Data records:
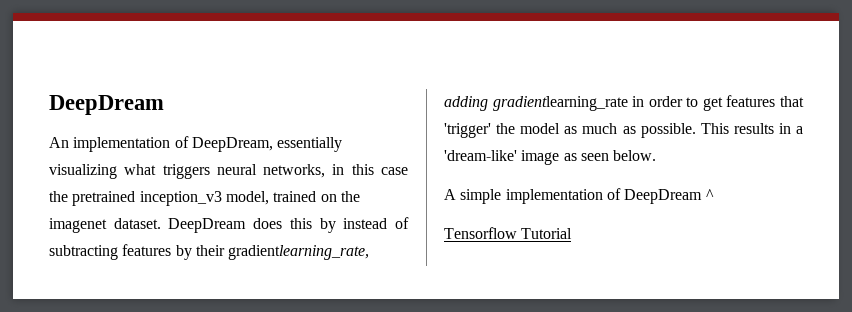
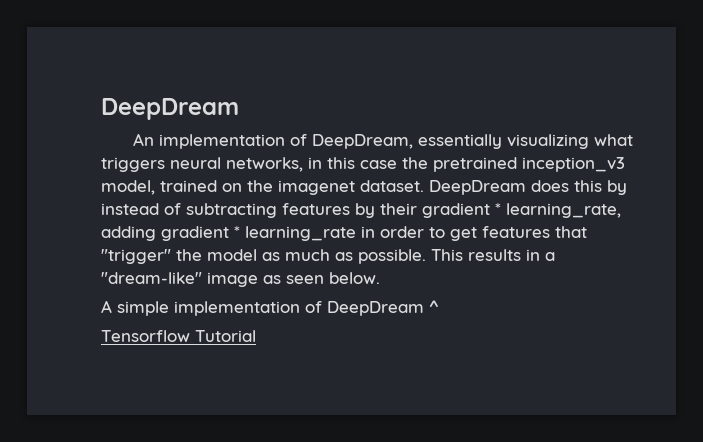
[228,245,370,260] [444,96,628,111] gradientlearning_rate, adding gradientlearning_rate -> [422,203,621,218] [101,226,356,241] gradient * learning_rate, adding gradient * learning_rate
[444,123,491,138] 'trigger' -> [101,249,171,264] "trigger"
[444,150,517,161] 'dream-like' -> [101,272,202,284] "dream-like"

==

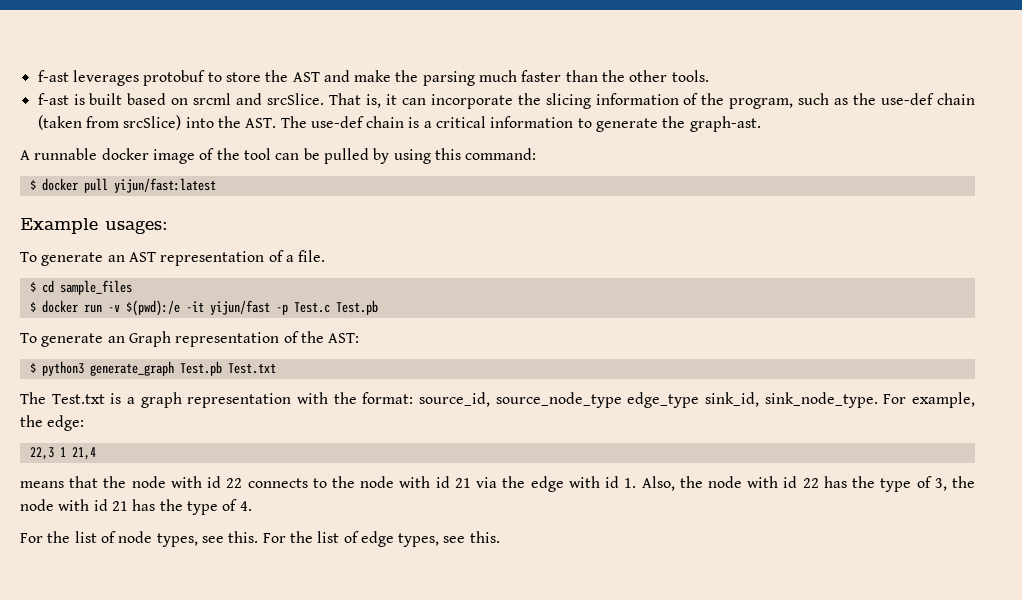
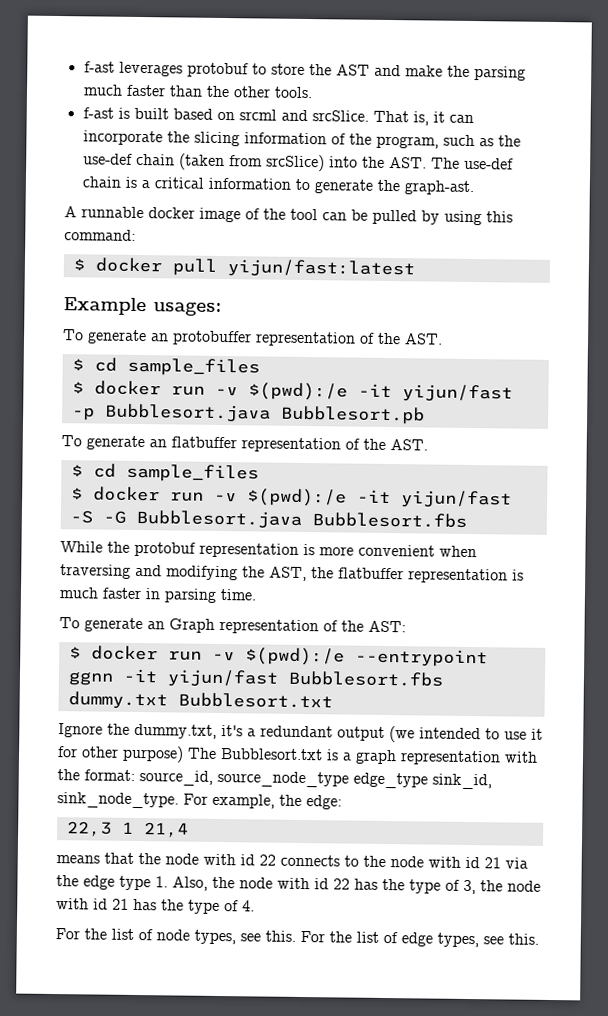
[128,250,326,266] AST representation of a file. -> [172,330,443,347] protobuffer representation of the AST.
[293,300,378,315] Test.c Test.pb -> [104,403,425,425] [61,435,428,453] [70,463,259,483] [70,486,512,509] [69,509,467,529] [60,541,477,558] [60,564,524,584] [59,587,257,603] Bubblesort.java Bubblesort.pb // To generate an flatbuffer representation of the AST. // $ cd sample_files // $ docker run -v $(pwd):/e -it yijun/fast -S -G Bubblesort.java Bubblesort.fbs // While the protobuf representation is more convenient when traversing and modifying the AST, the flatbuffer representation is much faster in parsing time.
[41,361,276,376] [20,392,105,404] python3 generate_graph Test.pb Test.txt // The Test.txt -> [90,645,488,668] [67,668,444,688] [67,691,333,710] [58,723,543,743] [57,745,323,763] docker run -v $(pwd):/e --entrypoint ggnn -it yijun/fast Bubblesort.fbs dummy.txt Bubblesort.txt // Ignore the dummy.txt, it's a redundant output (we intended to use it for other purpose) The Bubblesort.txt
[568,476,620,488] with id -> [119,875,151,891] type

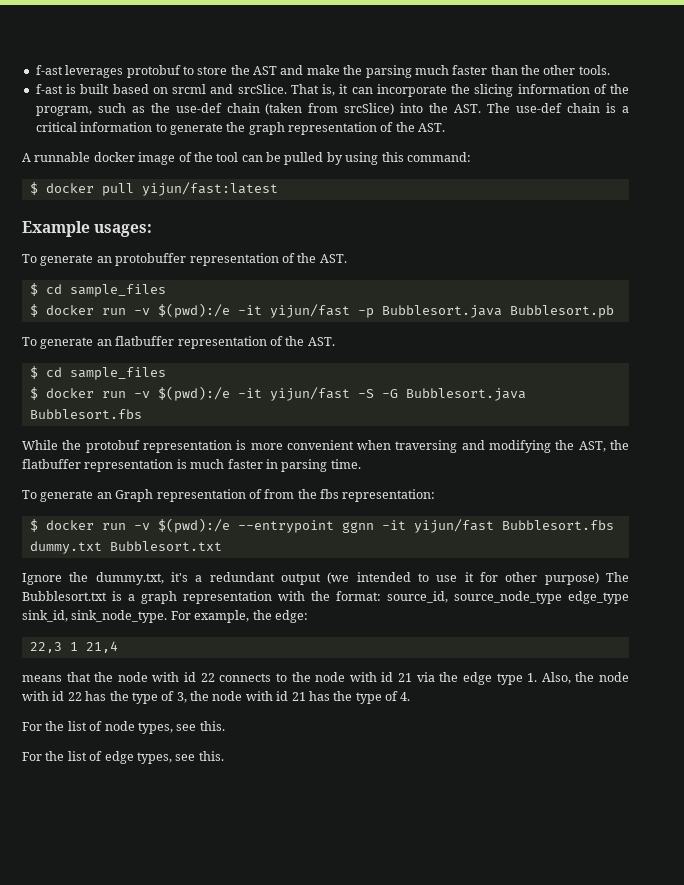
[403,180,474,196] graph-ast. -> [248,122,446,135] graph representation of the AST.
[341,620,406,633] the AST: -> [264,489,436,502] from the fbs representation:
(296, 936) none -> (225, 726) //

==

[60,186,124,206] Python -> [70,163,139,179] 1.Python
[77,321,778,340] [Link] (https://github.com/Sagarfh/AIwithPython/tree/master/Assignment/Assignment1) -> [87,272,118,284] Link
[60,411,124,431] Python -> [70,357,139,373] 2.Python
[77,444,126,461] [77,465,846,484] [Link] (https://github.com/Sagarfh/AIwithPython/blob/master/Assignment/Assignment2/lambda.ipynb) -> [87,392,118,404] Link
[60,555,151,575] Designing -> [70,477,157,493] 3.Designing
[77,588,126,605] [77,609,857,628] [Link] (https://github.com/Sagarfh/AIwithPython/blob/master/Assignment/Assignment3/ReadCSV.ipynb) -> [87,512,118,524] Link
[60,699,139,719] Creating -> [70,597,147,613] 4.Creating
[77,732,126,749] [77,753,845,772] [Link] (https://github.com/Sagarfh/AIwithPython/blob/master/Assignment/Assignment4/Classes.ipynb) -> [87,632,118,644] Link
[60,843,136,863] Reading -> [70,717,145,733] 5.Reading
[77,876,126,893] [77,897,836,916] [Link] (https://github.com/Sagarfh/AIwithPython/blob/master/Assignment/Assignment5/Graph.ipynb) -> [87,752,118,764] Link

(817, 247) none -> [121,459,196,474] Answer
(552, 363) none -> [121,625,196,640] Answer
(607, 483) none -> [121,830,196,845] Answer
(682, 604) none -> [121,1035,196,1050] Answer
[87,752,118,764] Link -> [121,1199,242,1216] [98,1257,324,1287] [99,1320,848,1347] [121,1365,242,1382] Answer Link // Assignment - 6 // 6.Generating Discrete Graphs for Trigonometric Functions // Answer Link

Problem details: Give only the lines from the one holding "[341,620,406,633] the AST: ->" through the one holding "(296, 936) none -> (225, 726) //", each restated exactly as it appears above.

Answer for the task:
[341,620,406,633] the AST: -> [264,489,436,502] from the fbs representation:
(296, 936) none -> (225, 726) //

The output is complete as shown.